Polymerase Chain Reaction—See PCR.
Primary HIV Infection—The flu-like syndrome that occurs immediately after a person contracts HIV. This initial infection precedes seroconversion and is characterized by fever, sore throat, headache, skin rash and swollen glands. Also called acute infection.
Prodrome—An early warning symptom of illness. (i.e., prodrome for a genital herpes outbreak often involves an aching, burning, itching, or tingling sensation in the genital area, buttocks, or legs).
Prodrug—A compound that must undergo chemical conversion within the body to change to its active form that has medical effects. Prodrugs are useful when the active drug may be too toxic to administer systemically, the active drug is absorbed poorly by the digestive tract, or the body breaks down the active drug before it reaches its target.
Prognosis—The probable outcome or future course of disease in a patient; the chance of recovery.
Prophylaxis—Treatment to prevent the onset of a particular disease (“primary” prophylaxis) or recurrence of symptoms in an existing infection that has been brought under control (“secondary” prophylaxis, or maintenance therapy).
Protease—An enzyme that triggers the breakdown of proteins. HIV’s protease enzyme breaks apart long strands of viral protein into the separate proteins making up viral core. The enzyme acts as new virus particles are budding off a cell membrane.
Protease Inhibitor—A drug that binds to and blocks HIV protease from working, thus preventing the production of new infectious viral particles.

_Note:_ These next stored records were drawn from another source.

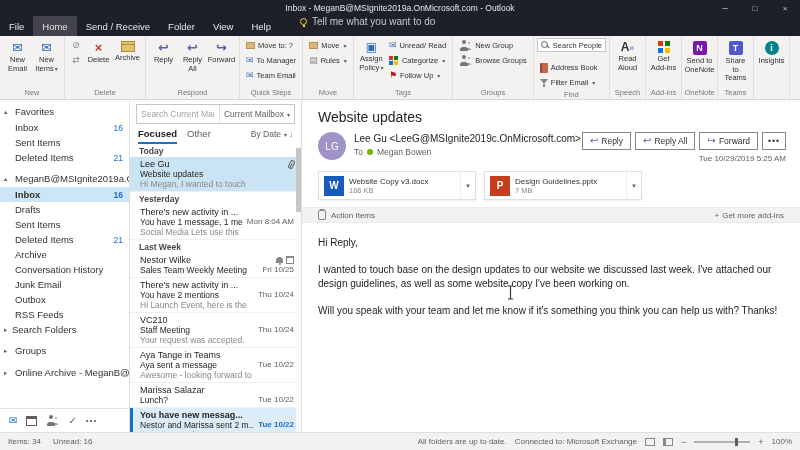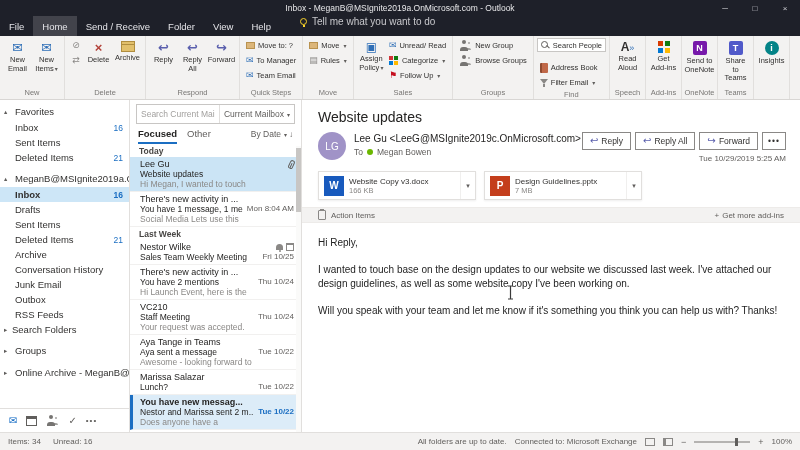--- a/index.html
+++ b/index.html
@@ -306,7 +306,7 @@
             </span>
         </div>
       </div>
-      <div class="rg-cap">Sales</div>
+      <div class="rg-cap">Tags</div>
     </div>
 
     <div class="rg">

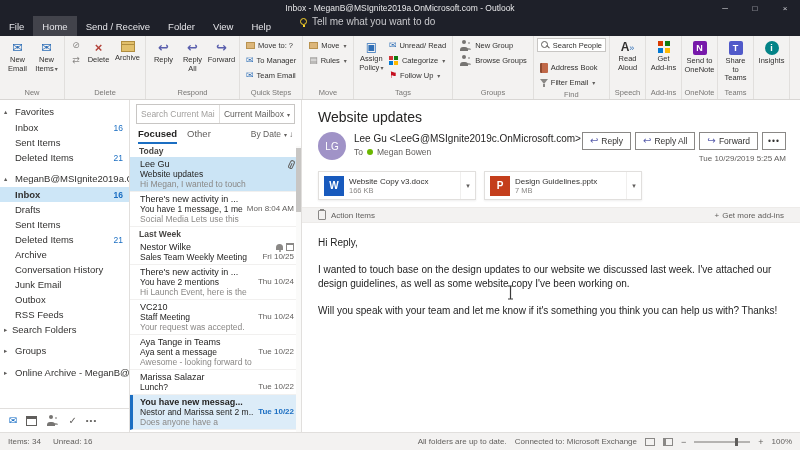--- a/index.html
+++ b/index.html
@@ -511,6 +511,7 @@
             </div>
           <div class="l3">Hi Megan, I wanted to touch</div>
         </div>
+        <div class="sec">Yesterday</div>
         <div class="msg">
           <div class="l1">
               <span class="snd">There's new activity in ...</span>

Pubic lice—Pubic lice, also called “crabs,” are small parasites that feed on human blood. Pubic lice are not the same as head and body lice. Pubic lice are usually found on the pubic hair, but can be also be found on other parts of the body where a person has coarse hair (such as armpits, eyelashes, and facial hair). Most cases of crabs are transmitted through sexual contact, when the crabs move from the pubic hair of one person to the pubic hair of another.